Полина ВАГЕНХЕЙМ (ШУЛЬМАН)
МЕЖДУ МОЛОТОВЫМ И НАКОВАЛЬНЕЙ
Если выразиться точнее: между Молотовым и Риббентропом оказались мы и наши родные, евреи Белоруссии и Польши, в 1938 году: Молотов заговорил вдруг языком Гитлера – про кровь. Объявил об освобождении "единокровных братьев", живших в поверженной Польше. Увы, это были не только слова.
В те дни к нам добрались из Варшавы наши родственники и друзья, рассказавшие и о начале того, что потом получило название ХОЛОКОСТА, и о том, что в городе Бриске был совместный парад немецких и советских войск, отмечавших победу над Польшей. А главное, что в немецкой части Польши работает смешанная советско-немецкая комиссия для эвакуации "единокровных братьев". Когда они, наши родные и несколько их знакомых, пришли в эту комиссию, чтобы записаться в списки эвакуируемых в СССР, им прямо сказали, что эта государственная комиссия создана не для эвакуации евреев. "Ваших братьев и так слишком много в Советском Союзе".
Эсэсовцы, на глазах советско-немецкой комиссии, глумились над евреями, вырезали целые семьи, но репатриировали только украинцев и белорусов. Судьба трех с половиной миллионов польских евреев не интересовала никого.
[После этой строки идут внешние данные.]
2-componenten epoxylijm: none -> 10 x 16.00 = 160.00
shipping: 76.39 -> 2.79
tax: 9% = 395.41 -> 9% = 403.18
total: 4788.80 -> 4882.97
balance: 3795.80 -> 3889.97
И тогда мне впервые стало предельно ясно, с кем они, наши дорогие советские интернационалисты...
Не были ли мои выводы поспешными? Имела ли я право на такие обобщения, ведь сталинский антисемитизм, казалось бы, еще никак себя не проявил? Что за странная прозорливость у двадцатилетней девчонки?
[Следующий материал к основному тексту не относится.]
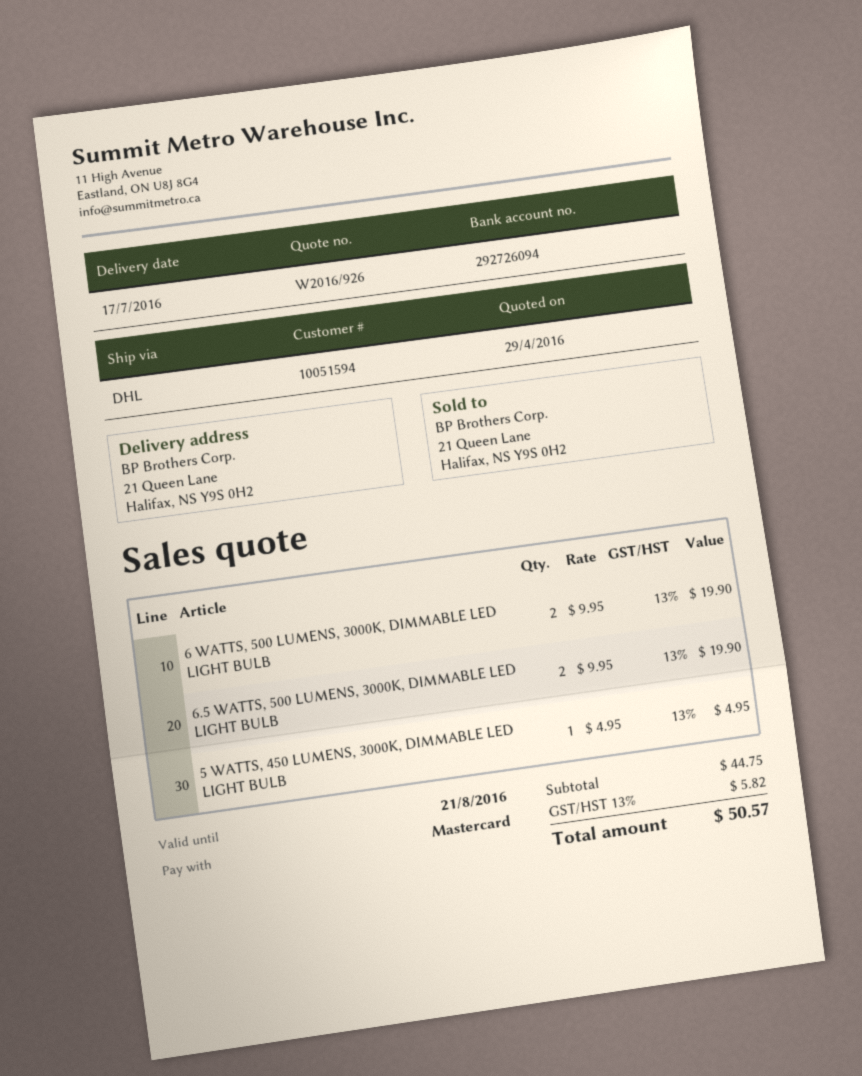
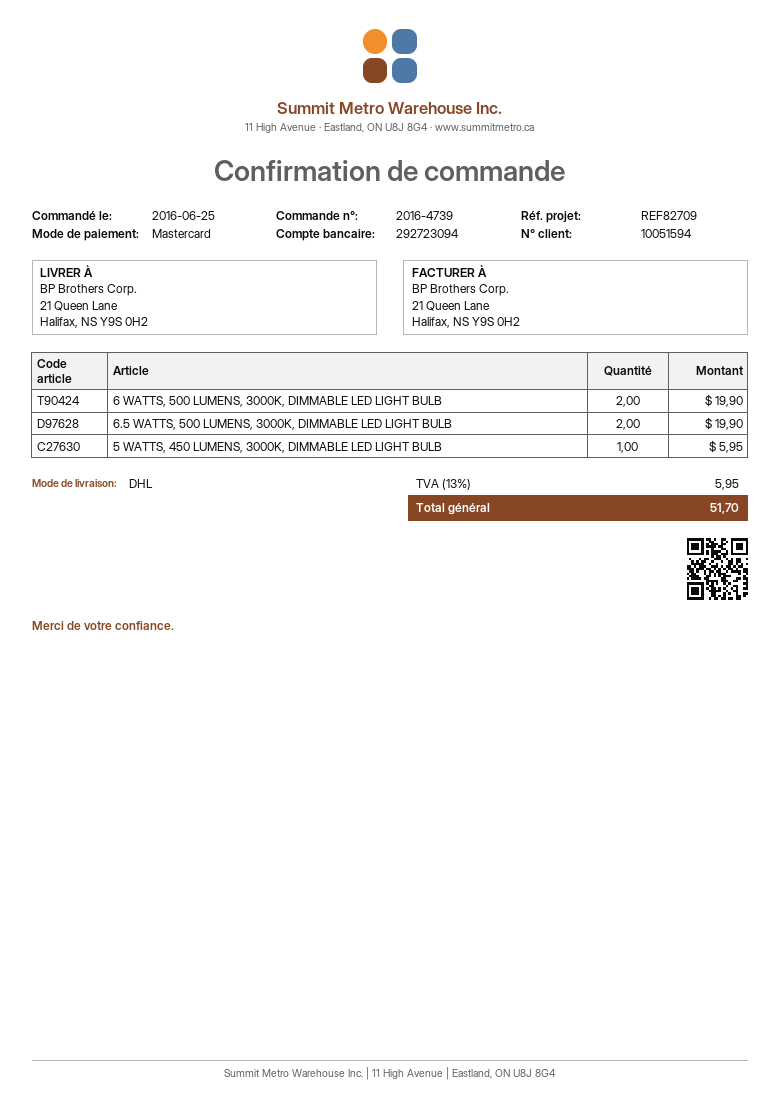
bank account: 292726094 -> 292723094
5 WATTS, 450 LUMENS, 3000K, DIMMABLE LED LIGHT BULB: 1 for 4.95 -> 1 for 5.95
tax: 13% = 5.82 -> 13% = 5.95
total: 50.57 -> 51.70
Вот как сложилась моя жизнь...
В деревне Шабинке, расположенной в 30 километрах от Борисова, жил мой дед Михаил с семьей. У деда был постоялый двор, и как-то осенью 1922 года отец решил навестить деда, а заодно и своего друга поляка Стася Горецкого, с которым вместе выросли. Отец захватил и меня. Едва мы вошли к Стасю, как тот закричал, чтоб мы немедленно спрятались в стоге сена. В Шабинку ворвалась на конях очередная банда погромщиков-поляков, зазвенели стекла домов. Отец, взяв меня на руки, выпрыгнул из заднего окна на двор и спрятался вместе со мной в стоге сена. Мы слышали брань налетчиков. Шорох вил, которыми они прокалывали стог. Железные зубья прошли недалеко от моего лица.